● **Task directions**: Only the lines from the line with "- When describing" through the end of the records belong in your reply, copied exactly, with every picture left out.

------ Data under study ------

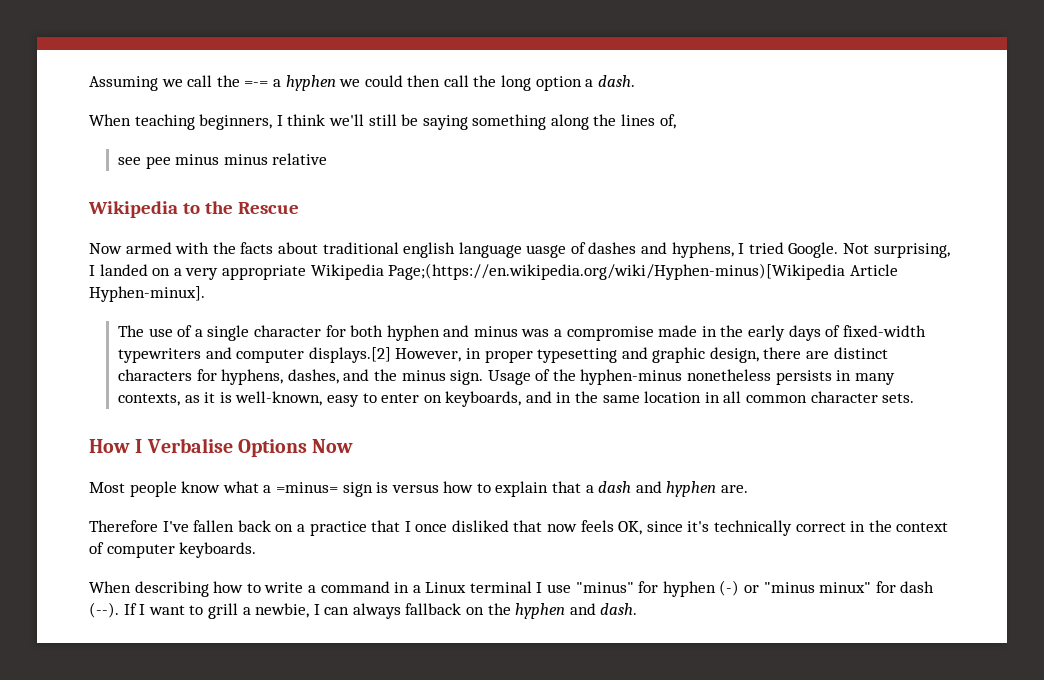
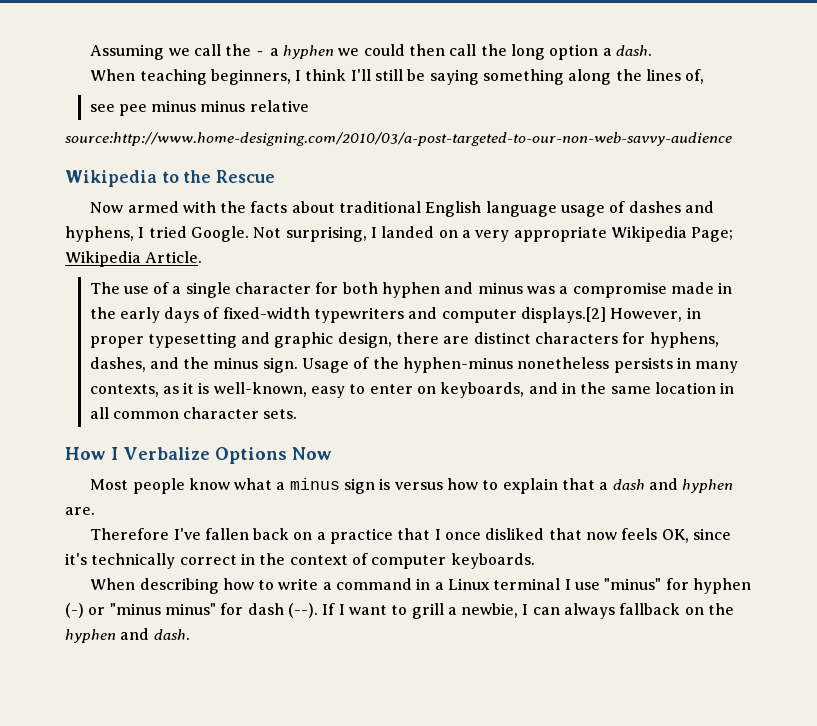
- Assuming we call the =-= a hyphen we could then call the long option a dash.
+ Assuming we call the - a hyphen we could then call the long option a dash.
- When teaching beginners, I think we'll still be saying something along the lines of,
+ When teaching beginners, I think I'll still be saying something along the lines of,
+ source:http://www.home-designing.com/2010/03/a-post-targeted-to-our-non-web-savvy-audience
- Now armed with the facts about traditional english language uasge of dashes and hyphens, I tried Google.
+ Now armed with the facts about traditional English language usage of dashes and hyphens, I tried Google.
- Not surprising, I landed on a very appropriate Wikipedia Page;(https://en.wikipedia.org/wiki/Hyphen-minus)[Wikipedia Article Hyphen-minux].
+ Not surprising, I landed on a very appropriate Wikipedia Page; Wikipedia Article.
- How I Verbalise Options Now
+ How I Verbalize Options Now
- Most people know what a =minus= sign is versus how to explain that a dash and hyphen are.
+ Most people know what a minus sign is versus how to explain that a dash and hyphen are.
- When describing how to write a command in a Linux terminal I use "minus" for hyphen (-) or "minus minux" for dash (--).
+ When describing how to write a command in a Linux terminal I use "minus" for hyphen (-) or "minus minus" for dash (--).

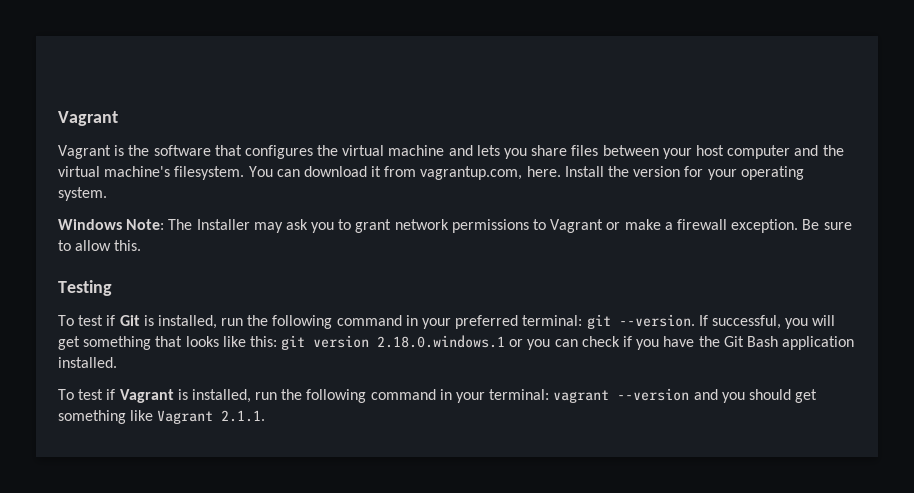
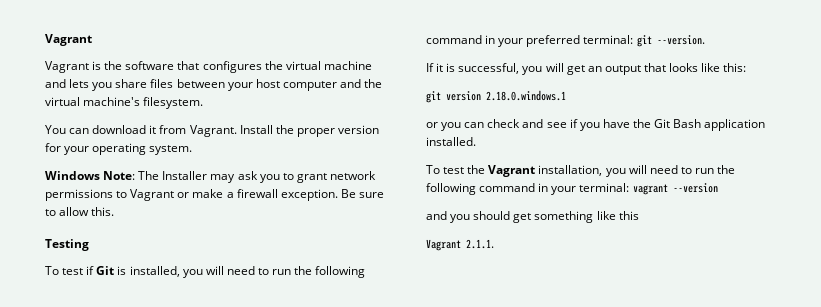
- Vagrant is the software that configures the virtual machine and lets you share files between your host computer and the virtual machine's filesystem. You can download it from vagrantup.com, here.
+ Vagrant is the software that configures the virtual machine and lets you share files between your host computer and the virtual machine's filesystem.
+ You can download it from Vagrant.
- Install the version for your operating system.
+ Install the proper version for your operating system.
- To test if Git is installed, run the following command in your preferred terminal: git --version. If successful, you will get something that looks like this: git version 2.18.0.windows.1 or you can check if you have the Git Bash application installed.
+ To test if Git is installed, you will need to run the following command in your preferred terminal: git --version.
+ If it is successful, you will get an output that looks like this:
+ git version 2.18.0.windows.1
+ or you can check and see if you have the Git Bash application installed.
- To test if Vagrant is installed, run the following command in your terminal: vagrant --version and you should get something like Vagrant 2.1.1.
+ To test the Vagrant installation, you will need to run the following command in your terminal: vagrant --version
+ and you should get something like this
+ Vagrant 2.1.1.

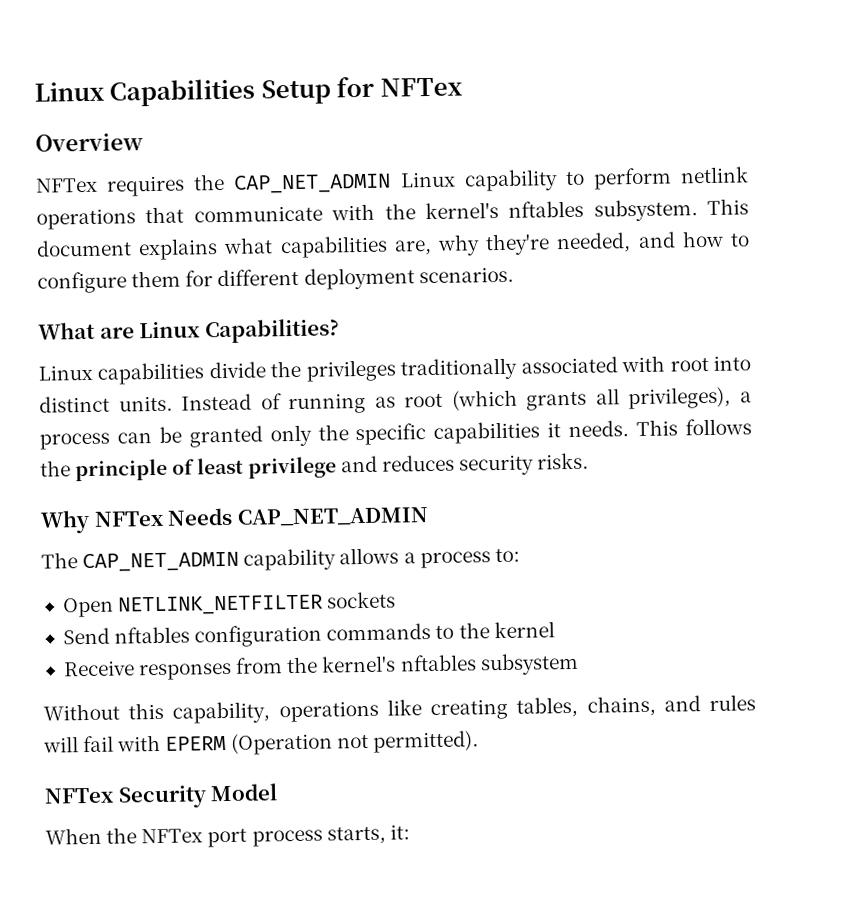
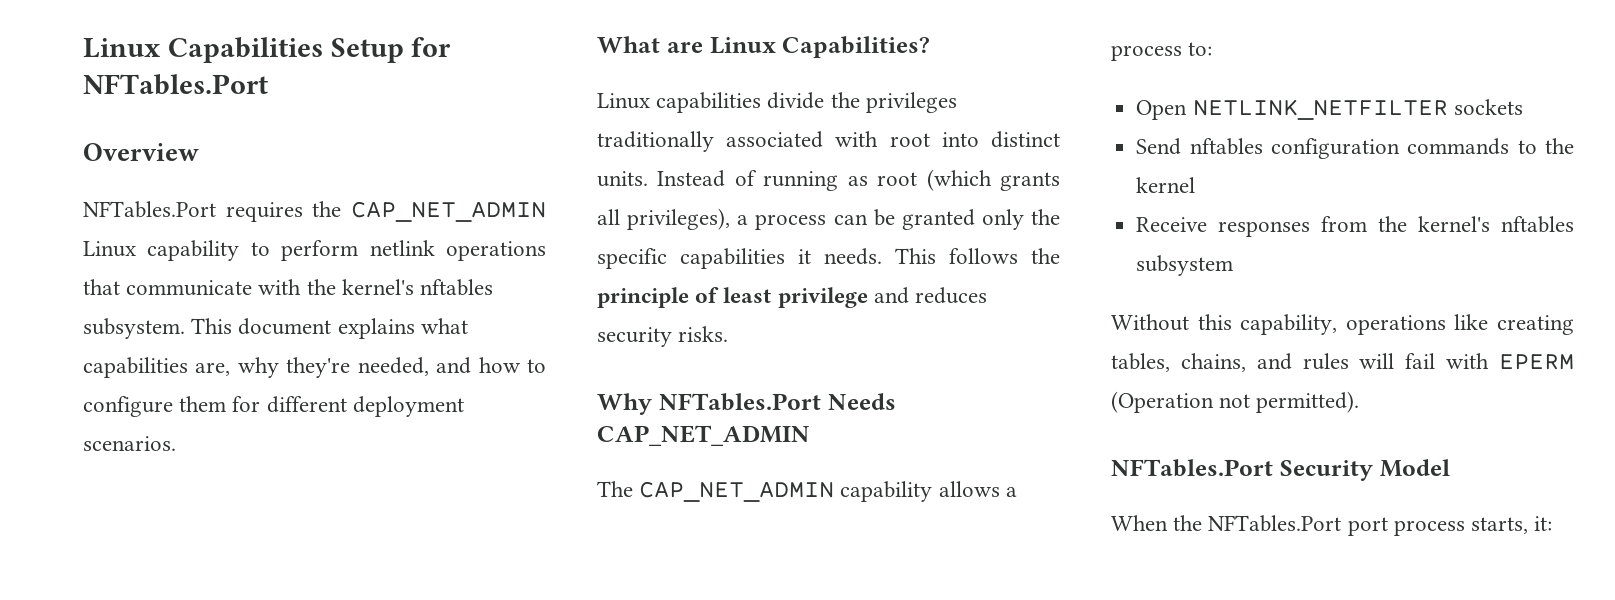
- Linux Capabilities Setup for NFTex
+ Linux Capabilities Setup for NFTables.Port
- NFTex requires the CAP_NET_ADMIN Linux capability to perform netlink operations that communicate with the kernel's nftables subsystem.
+ NFTables.Port requires the CAP_NET_ADMIN Linux capability to perform netlink operations that communicate with the kernel's nftables subsystem.
- Why NFTex Needs CAP_NET_ADMIN
+ Why NFTables.Port Needs CAP_NET_ADMIN
- NFTex Security Model
+ NFTables.Port Security Model
- When the NFTex port process starts, it:
+ When the NFTables.Port port process starts, it:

------

● **Result**:
- When describing how to write a command in a Linux terminal I use "minus" for hyphen (-) or "minus minux" for dash (--).
+ When describing how to write a command in a Linux terminal I use "minus" for hyphen (-) or "minus minus" for dash (--).

- Vagrant is the software that configures the virtual machine and lets you share files between your host computer and the virtual machine's filesystem. You can download it from vagrantup.com, here.
+ Vagrant is the software that configures the virtual machine and lets you share files between your host computer and the virtual machine's filesystem.
+ You can download it from Vagrant.
- Install the version for your operating system.
+ Install the proper version for your operating system.
- To test if Git is installed, run the following command in your preferred terminal: git --version. If successful, you will get something that looks like this: git version 2.18.0.windows.1 or you can check if you have the Git Bash application installed.
+ To test if Git is installed, you will need to run the following command in your preferred terminal: git --version.
+ If it is successful, you will get an output that looks like this:
+ git version 2.18.0.windows.1
+ or you can check and see if you have the Git Bash application installed.
- To test if Vagrant is installed, run the following command in your terminal: vagrant --version and you should get something like Vagrant 2.1.1.
+ To test the Vagrant installation, you will need to run the following command in your terminal: vagrant --version
+ and you should get something like this
+ Vagrant 2.1.1.

- Linux Capabilities Setup for NFTex
+ Linux Capabilities Setup for NFTables.Port
- NFTex requires the CAP_NET_ADMIN Linux capability to perform netlink operations that communicate with the kernel's nftables subsystem.
+ NFTables.Port requires the CAP_NET_ADMIN Linux capability to perform netlink operations that communicate with the kernel's nftables subsystem.
- Why NFTex Needs CAP_NET_ADMIN
+ Why NFTables.Port Needs CAP_NET_ADMIN
- NFTex Security Model
+ NFTables.Port Security Model
- When the NFTex port process starts, it:
+ When the NFTables.Port port process starts, it:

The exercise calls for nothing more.